Feeling stressed? So frazzled and frantic that you don't even have time to read this?

Relax. Breathe. And keep reading, because below is a superb summary of key ways to battle against burn-out.

Our most recent Planter Session featured psychologist Grant Bickerton, who has had

more than 15 years experience working in and with full-time ministry roles. Click here to watch the entire session, as Grant provides excellent insights into perseverance, prevention and propulsion.

As a handy taster of what his Planter Session expands in vital detail, see below for Grant's Top 5 Tips for Beating Burn-Out. Reflect on them. Aim to implement them swiftly, to assist long-term gains in the short-term.

Top 5 Tips For Beating Burn-Out

Understand the Demands

1. Have the “right job demands”. Identify what are the motivational challenges for your role, and how to reduce or shift the hindrances.

Recovery Time

2. “Work in season and rest in season”. Manage your job demands by taking recovery time daily, weekly, and throughout the year.
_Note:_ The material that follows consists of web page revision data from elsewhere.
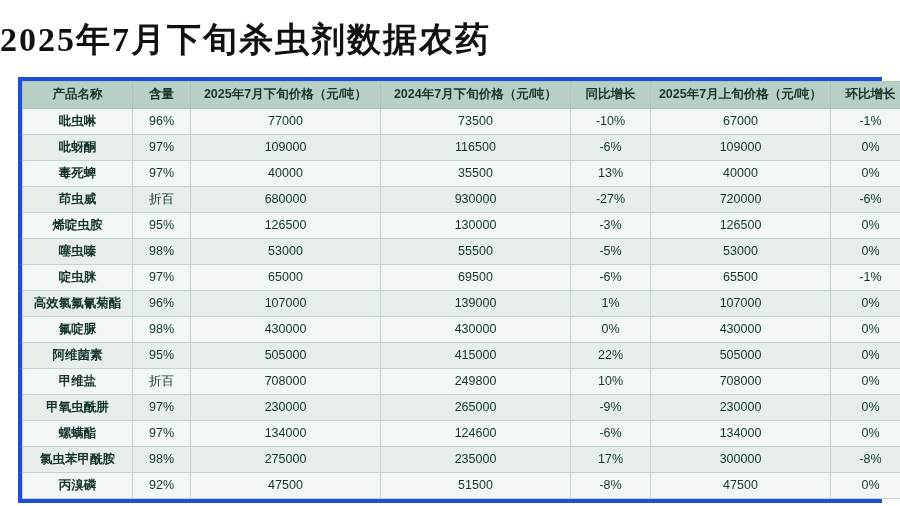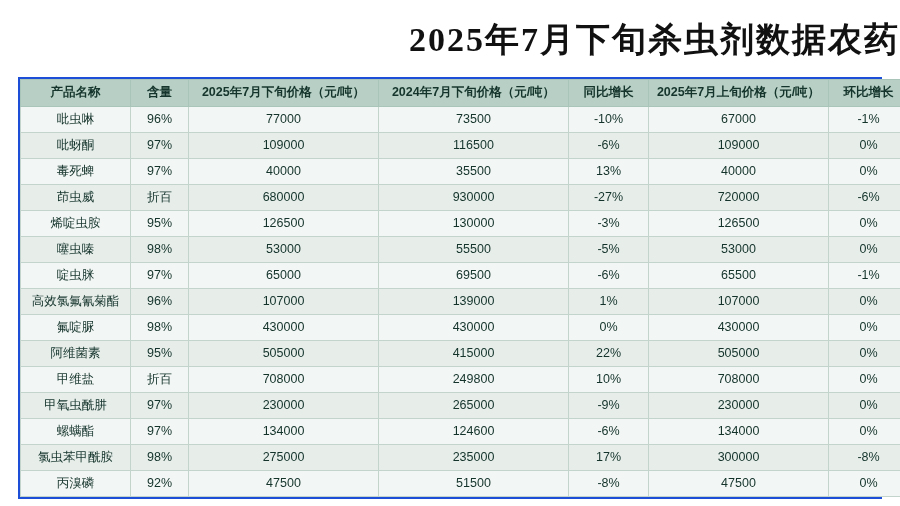--- a/index.html
+++ b/index.html
@@ -21,7 +21,7 @@
     padding: 0;
   }
   .title {
-    text-align: right;
+    text-align: left;
     font-family: "Liberation Serif", serif;
     font-size: 34px;
     font-weight: bold;

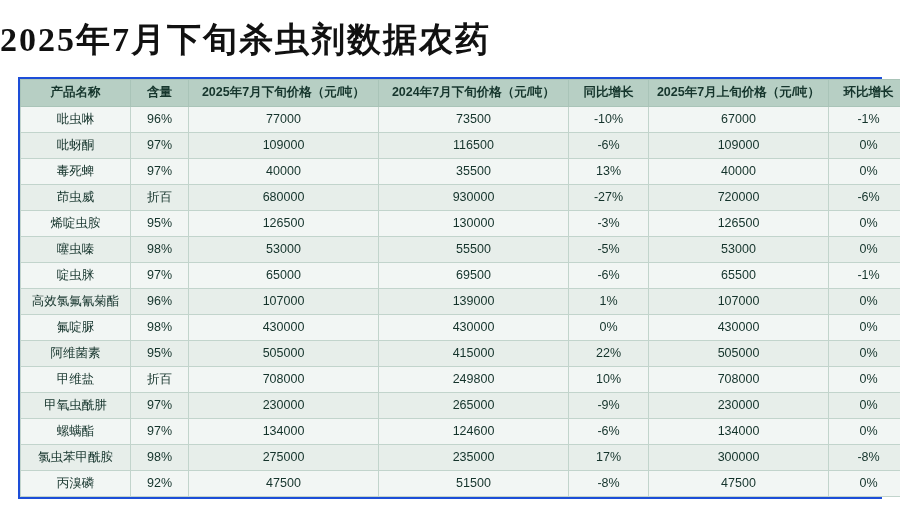--- a/index.html
+++ b/index.html
@@ -34,7 +34,7 @@
   .table-wrap {
     margin: 0 18px;
     background: #86efac;
-    border: 2px solid #1d4ed8;
+    border: 4px solid #1d4ed8;
     box-sizing: border-box;
   }
   table {

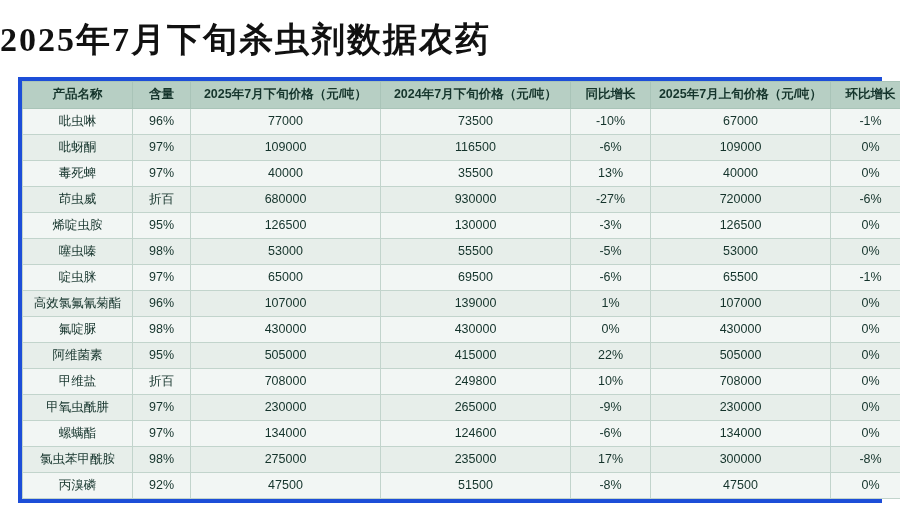--- a/index.html
+++ b/index.html
@@ -68,7 +68,7 @@
     background: #f2f6f4;
   }
   td.name {
-    font-weight: normal;
+    font-weight: bold;
     margin-top: 12px;
   }
   col.c0 { width: 110px; }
Reduce ambiguity and expectations, by developing short-term goals and clear plans of what you need to be doing to get there. These should be things you can control, not those out of your control.

Be Resourceful

3. Seek out specific job resources that can help reduce felt demands and/or help you with your goals. Access relevant information, learning and support. For example, you could find a mentor who can give straight feedback and provide ideas. Or you could meet with people who will encourage you as a Christian, and also with those who just love you regardless.

Let God in

4. Make time for personally meeting with God as He has revealed Himself in the person of Jesus and through His Word. How do you do that, and how can you continue to grow in your personal knowledge of God? That's what you must determine. We all need this – both as children of God, as well as for our ongoing “conviction” about what we should be doing.

Let God in – everything

5. Involve God in all aspects of your day and work life. Explore what it means to practice Colossians 1:28, amid the stresses and strains of church planting.